As every year, the Endavant Chic@s Association organises numerous recreational and sports activities to raise funds for breast cancer research at the Vall d’Hebron Institute of Oncology (VHIO).
Since 2016, the organisation has accompanied and supported breast cancer patients at Vall d’Hebron University Hospital through activities, volunteering in waiting rooms, workshops for patients and families, and various support resources.
Over the years, the relationship between Endavant Chic@s and VHIO has grown stronger. Thanks to its donations, the association has contributed to advancing projects led by the VHIO’s Breast Cancer Group and the Hereditary Cancer Genetics Group. This has strengthened research in key areas for patients.
This year, through the organisation of charity padel tournaments, fundraising theatre performances and the sale of Christmas lottery tickets, Endavant Chic@s has raised more than 17.000€.
“This year we have organised many activities and, thanks to everyone who has collaborated, we can continue to help,” explains Luisa Vázquez, president of the association.
The full amount will support the research project “Qualitative and quantitative analysis of barriers, needs and perspectives in family communication of genetic risk”, led by Adrià López, genetic counsellor of the VHIO Hereditary Cancer Group.
Cancer is a disease characterised by the uncontrolled growth of cells that invade and damage tissue and organs. It has a multifactorial origin, resulting from genetic and environmental factors. Although most cases are sporadic, between 5% and 10% have a hereditary genetic basis. This is caused by germline alterations in cancer-predisposition genes, which increase the risk of the disease. For example, different genes are associated with a higher risk of cancer.
BRCA1, BRCA2 and PALB2 are the most well-known breast cancer genes. In the case of ovarian cancer, in addition to BRCA1 and BRCA2, BRIP1, RAD51C, RAD51D and genes related to Lynch syndrome (MLH1, MSH2, MSH6 and PMS2) are also involved.
ANALYSING BARRIERS TO GENETIC INFORMATION COMMUNICATION
This research project aims to improve access to predictive genetic testing (in healthy relatives) and facilitate the early identification of individuals at high hereditary risk of cancer. These tests allow us to detect genetic variants associated with increased risk and implement preventative measures, monitoring strategies or personalised treatments. However, barriers still exist that hinder both uptake of these tests and results communication within families.

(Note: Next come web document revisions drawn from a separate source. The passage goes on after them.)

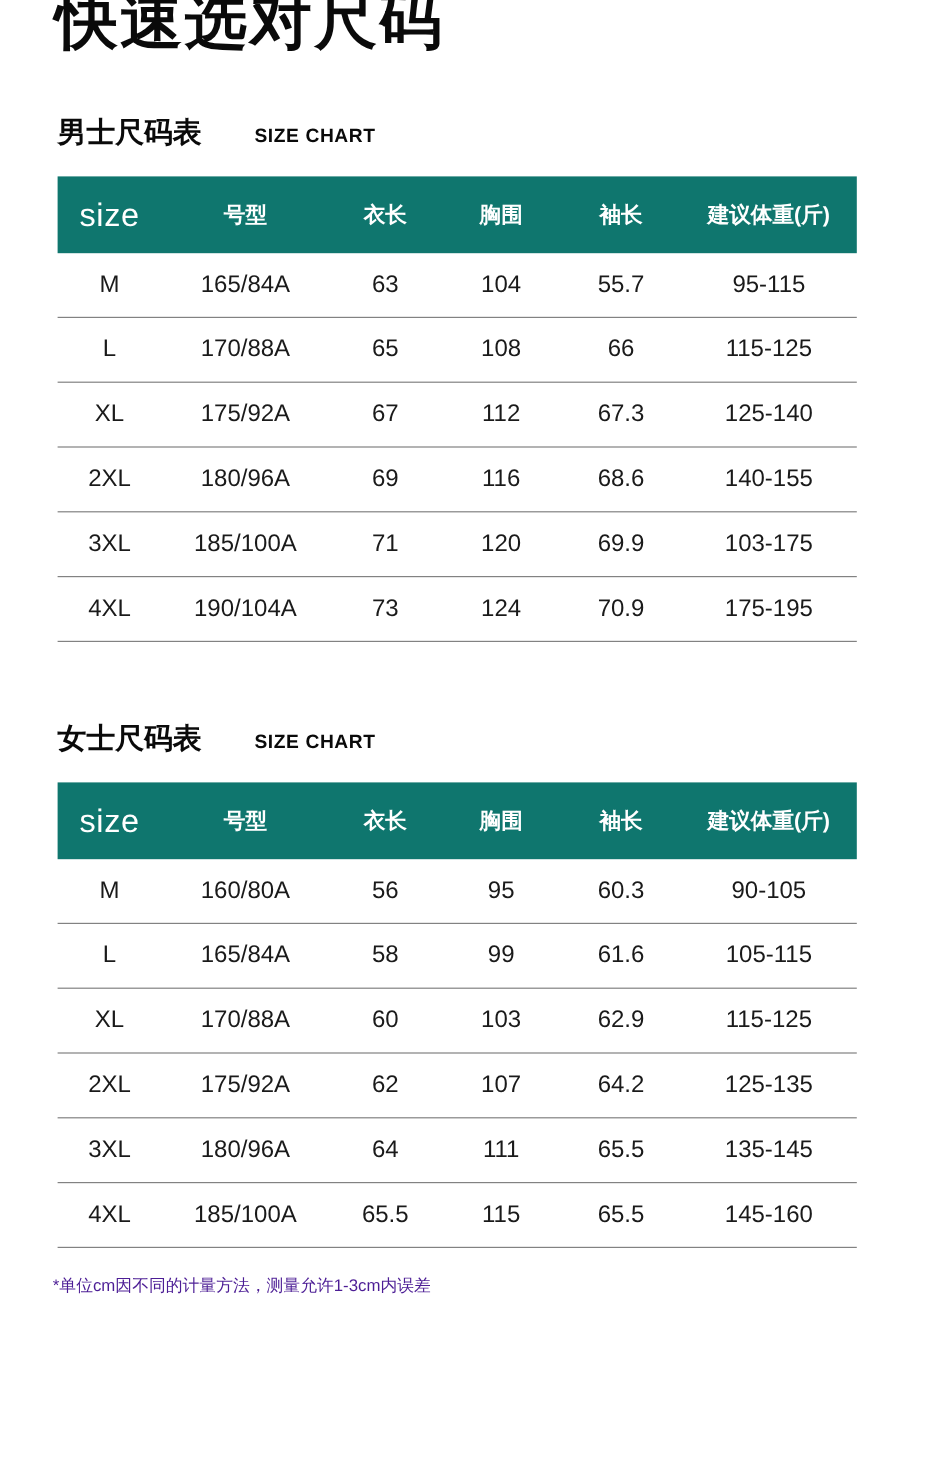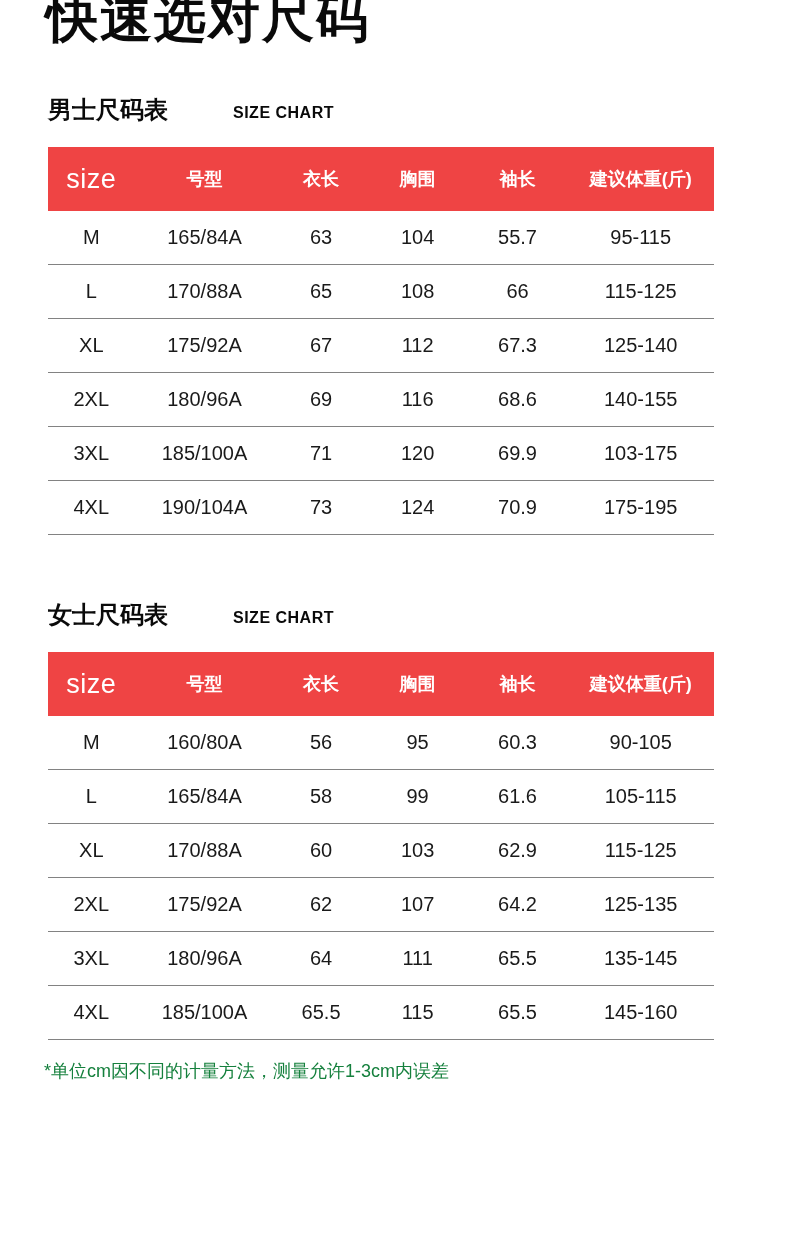--- a/index.html
+++ b/index.html
@@ -22,21 +22,21 @@
     font-size: 52px;
     line-height: 1.0;
     font-weight: 800;
     letter-spacing: 2px;
     color: #0a0a0a;
     white-space: nowrap;
   }
   .section-head {
     display: flex;
     align-items: baseline;
-    gap: 29px;
+    gap: 8px;
     margin-top: 50px;
   }
   .section-women .section-head {
     margin-top: 64px;
   }
   .section-title {
     margin: 0;
     font-size: 24px;
     font-weight: 800;
     color: #0a0a0a;
@@ -50,21 +50,21 @@
     white-space: nowrap;
     margin-left: 36px;
   }
   .size-table {
     margin-top: 21px;
     width: 666px;
   }
   .thead {
     display: flex;
     align-items: center;
-    background: #ef4444;
+    background: #0f766e;
     color: #ffffff;
     height: 64px;
   }
   .thead > div {
     text-align: center;
     font-size: 18px;
     font-weight: 700;
     white-space: nowrap;
   }
   .thead > div:nth-child(1) {
@@ -90,24 +90,24 @@
   .thead > :nth-child(3), .trow > :nth-child(3) { width: 14%; }
   .thead > :nth-child(4), .trow > :nth-child(4) { width: 15%; }
   .thead > :nth-child(5), .trow > :nth-child(5) { width: 15%; }
   .thead > :nth-child(6), .trow > :nth-child(6) { width: 22%; }
   .footnotes {
     margin-top: 16px;
     margin-left: -4px;
   }
   .footnote {
     margin: 0;
-    font-size: 18px;
+    font-size: 14px;
     line-height: 30px;
     font-weight: 500;
-    color: #15803d;
+    color: #4c1d95;
     white-space: nowrap;
   }
 </style>
 </head>
 <body>
 
 <div class="page">
 
   <h1 class="page-title">快速选对尺码</h1>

“Thanks to the support of Endavant Chic@s, VHIO will be able to advance a project that addresses this challenge from a comprehensive perspective, combining qualitative and quantitative methodologies through focus groups, participatory workshops and surveys, and applying artificial intelligence models to develop a clinical tool to support the communication of predictive genetic testing,” explains Dr Judith Balmaña, medical oncologist and Head of the VHIO Hereditary Cancer Genetics Group.
.The study will evaluate the current situation of predictive genetic testing in Spain and the role of healthcare professionals in promoting it. It will also explore the emotional, cognitive and practical challenges that may hinder genetic information communication to relatives at risk. It will also analyse the effectiveness of a pilot digital strategy designed to encourage the uptake of these tests.
The ultimate objective is to generate robust evidence that will help design tools and recommendations to facilitate access to genetic testing. This will improve hereditary cancer prevention.
Dr Adrià López, genetic counsellor at the VHIO Hereditary Cancer Genetics Group, adds:
“The project also aims to quantify undiagnosed high-risk genetic carriers, model the time required for their complete identification, compare this approach with population screening, and estimate the annual rates of family testing based on an identified index case.”
With this donation, the Endavant Chic@s Association reaffirms its commitment to research and improving hereditary cancer prevention and management. Its support will help advance towards a more effective and equitable model for identifying and protecting individuals with higher genetic risk.